In that sense, I owe ol’ Zack an apology. That inexperience I feared may have saved this film, checking the destructive urges “visionary” directors frequently use to murder good stories in the name of “adapting” them. Most of the film is a Xerox of Dave Gibbon’s artwork, set it in motion by the press of a few million buttons. Too often that motion sloooows to a snail-on-Saturn’s pace…but eventually all those familiar, well-loved images lull you into a false sense of security with their apparent respect for the Source. Deviations creep in subtly, coming faster once the plot thickenith. Don’t tell me that wasn’t a conscious choice on somebody’s part. Goddamnit, Zack, you had me up until you cut Kitty Genovese out of picture. She’s not even mentioned in the Ultimate Edition which I’ll assume is the Whole Film since I’m damned sure not going to buy another copy again. I get that Rorschach’s atheism would never fly in an American theater (or past an American MPAA, for that matter—fascist, theocratic, thug-bunch that they are), but why cut out his Defining Element of Tragedy?

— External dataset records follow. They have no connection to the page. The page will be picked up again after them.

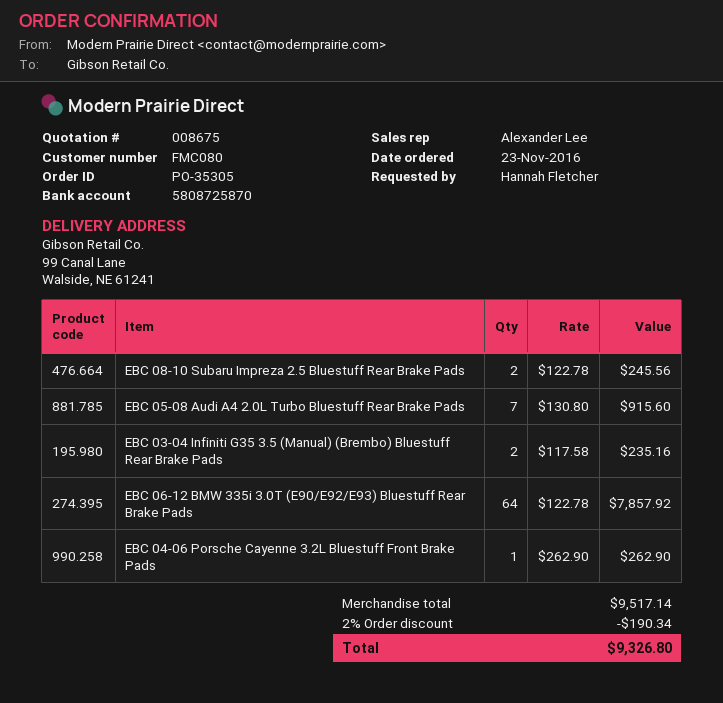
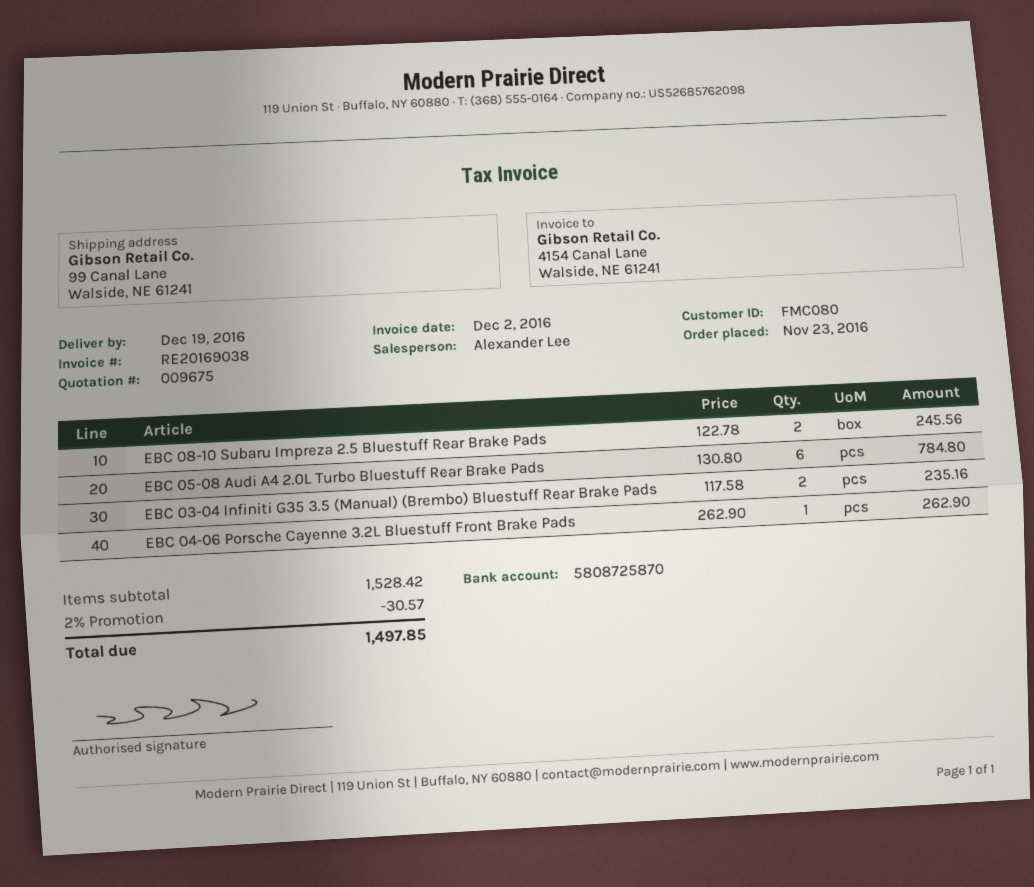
quote number: 008675 -> 009675
EBC 05-08 Audi A4 2.0L Turbo Bluestuff Rear Brake Pads: 7 x 130.80 = 915.60 -> 6 x 130.80 = 784.80
EBC 06-12 BMW 335i 3.0T (E90/E92/E93) Bluestuff Rear Brake Pads: 64 x 122.78 = 7857.92 -> none
subtotal: 9517.14 -> 1528.42
discount: 2% = 190.34 -> 2% = 30.57
total: 9326.80 -> 1497.85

That’s nothing, though. Less than a nitpick, really. My real problem with the film stems from its source book’s success, not just with fans, but with comic book creators themselves. Whether they loved it or not, I’ll bet it’d be hard to find someone in the industry who hasn’t read Watchmen. If you’ve read even one superhero comic in the last twenty years, trust me, you’ve read a response to this one. As such, there is no way for me to see this film as anything other than a disappointment. Not that large of one, perhaps, but certainly large enough. Idiots who’ve ignored the last twenty years of comics can rant and rave all they want about this film’s “adult” themes and “mature” meditations on the proper use of power and its consequences. The rest of us are waiting patiently for someone, somewhere, to move the medium beyond knee jerk self-reflexivity…perhaps toward some new, beautiful Silver Age we were supposed to reach about twenty years ago.
The actors, at least, carry it through and stave off complete disaffection. Crudup and Haley are absolutely perfect in their respective roles as uber- and untermechen. Wilson’s Nite Owl is blithely normal person who just so happens to be a superhero, such an able audience identification character screenwriters Alex Tse and David Hayter even give him a little extra speech at the end of the film, trying to tell us what to think. (God forbid a film let us make up our own damn mind, the way, say, a well-written comic book might, but never mind, back to the topic.) Akerman is the odd woman out, her Laurie much whinier than I’d like. I had the similar problem with the way her creators handled her in the book: a Love Interest and Afterthought, sharing a stage with the world’s end.
So I have little nitpicks with this film, but on the whole I say, okay. As three hour superhero epics go, it’s certainly no Dark Knight, but I’m glad it made all that lovely money. Maybe now that the suits know there’s a market for these kinds of stories (told in long-form, no less) someone will get the chance to tell a real mind-blower. Something a little more original?